Restate the listing below word for word. No picture belongs in the result.

⁂

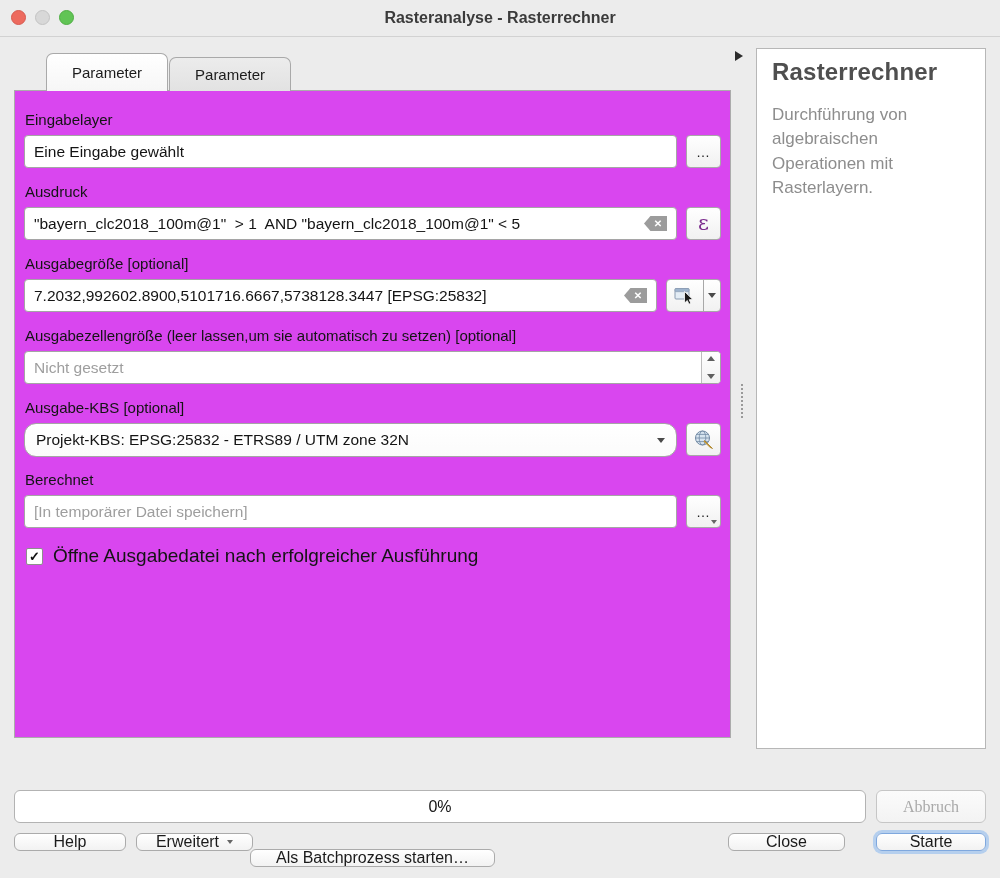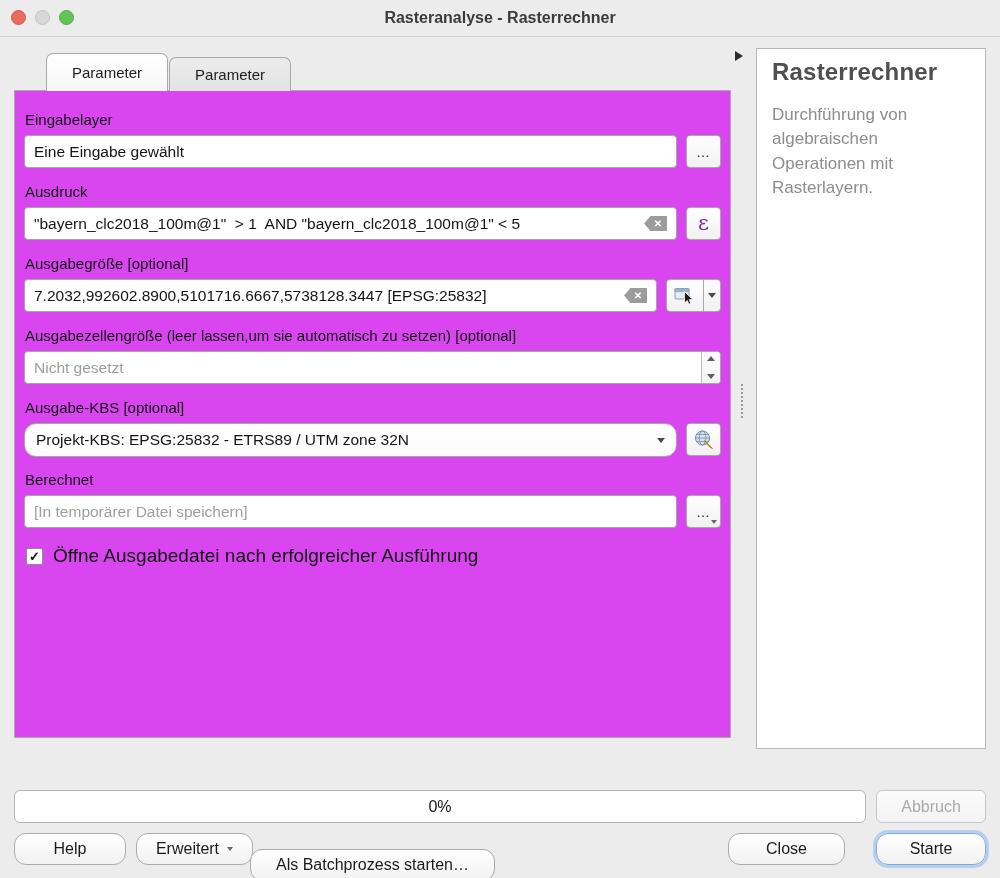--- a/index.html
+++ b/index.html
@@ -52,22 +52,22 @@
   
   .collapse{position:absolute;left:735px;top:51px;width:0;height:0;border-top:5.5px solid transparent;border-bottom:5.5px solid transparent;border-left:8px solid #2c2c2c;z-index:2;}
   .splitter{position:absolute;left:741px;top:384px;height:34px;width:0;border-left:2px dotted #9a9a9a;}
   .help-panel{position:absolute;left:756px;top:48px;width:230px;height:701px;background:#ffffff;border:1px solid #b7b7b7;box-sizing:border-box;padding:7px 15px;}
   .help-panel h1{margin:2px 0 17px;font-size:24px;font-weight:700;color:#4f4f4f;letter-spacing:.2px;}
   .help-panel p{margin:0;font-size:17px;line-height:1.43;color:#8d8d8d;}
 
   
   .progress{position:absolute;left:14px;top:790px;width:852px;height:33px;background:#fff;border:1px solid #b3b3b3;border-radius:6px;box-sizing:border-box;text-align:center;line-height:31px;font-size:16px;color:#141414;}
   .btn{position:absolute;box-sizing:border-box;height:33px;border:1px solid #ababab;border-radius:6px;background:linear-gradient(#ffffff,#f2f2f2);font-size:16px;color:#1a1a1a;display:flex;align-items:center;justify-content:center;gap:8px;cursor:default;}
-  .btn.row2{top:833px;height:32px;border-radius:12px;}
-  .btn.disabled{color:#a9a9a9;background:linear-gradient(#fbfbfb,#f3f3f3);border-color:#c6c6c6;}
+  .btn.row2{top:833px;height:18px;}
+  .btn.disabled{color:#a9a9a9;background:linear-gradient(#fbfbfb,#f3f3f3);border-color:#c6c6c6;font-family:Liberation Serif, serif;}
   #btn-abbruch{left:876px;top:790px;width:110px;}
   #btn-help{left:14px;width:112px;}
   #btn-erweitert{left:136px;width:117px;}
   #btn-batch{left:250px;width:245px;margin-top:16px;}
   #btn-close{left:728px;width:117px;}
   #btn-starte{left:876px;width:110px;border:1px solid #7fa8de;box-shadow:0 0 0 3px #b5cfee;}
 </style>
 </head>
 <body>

⁂

### [Task solution]
--- a/index.html
+++ b/index.html
@@ -52,22 +52,22 @@
   
   .collapse{position:absolute;left:735px;top:51px;width:0;height:0;border-top:5.5px solid transparent;border-bottom:5.5px solid transparent;border-left:8px solid #2c2c2c;z-index:2;}
   .splitter{position:absolute;left:741px;top:384px;height:34px;width:0;border-left:2px dotted #9a9a9a;}
   .help-panel{position:absolute;left:756px;top:48px;width:230px;height:701px;background:#ffffff;border:1px solid #b7b7b7;box-sizing:border-box;padding:7px 15px;}
   .help-panel h1{margin:2px 0 17px;font-size:24px;font-weight:700;color:#4f4f4f;letter-spacing:.2px;}
   .help-panel p{margin:0;font-size:17px;line-height:1.43;color:#8d8d8d;}
 
   
   .progress{position:absolute;left:14px;top:790px;width:852px;height:33px;background:#fff;border:1px solid #b3b3b3;border-radius:6px;box-sizing:border-box;text-align:center;line-height:31px;font-size:16px;color:#141414;}
   .btn{position:absolute;box-sizing:border-box;height:33px;border:1px solid #ababab;border-radius:6px;background:linear-gradient(#ffffff,#f2f2f2);font-size:16px;color:#1a1a1a;display:flex;align-items:center;justify-content:center;gap:8px;cursor:default;}
-  .btn.row2{top:833px;height:32px;border-radius:12px;}
-  .btn.disabled{color:#a9a9a9;background:linear-gradient(#fbfbfb,#f3f3f3);border-color:#c6c6c6;}
+  .btn.row2{top:833px;height:18px;}
+  .btn.disabled{color:#a9a9a9;background:linear-gradient(#fbfbfb,#f3f3f3);border-color:#c6c6c6;font-family:Liberation Serif, serif;}
   #btn-abbruch{left:876px;top:790px;width:110px;}
   #btn-help{left:14px;width:112px;}
   #btn-erweitert{left:136px;width:117px;}
   #btn-batch{left:250px;width:245px;margin-top:16px;}
   #btn-close{left:728px;width:117px;}
   #btn-starte{left:876px;width:110px;border:1px solid #7fa8de;box-shadow:0 0 0 3px #b5cfee;}
 </style>
 </head>
 <body>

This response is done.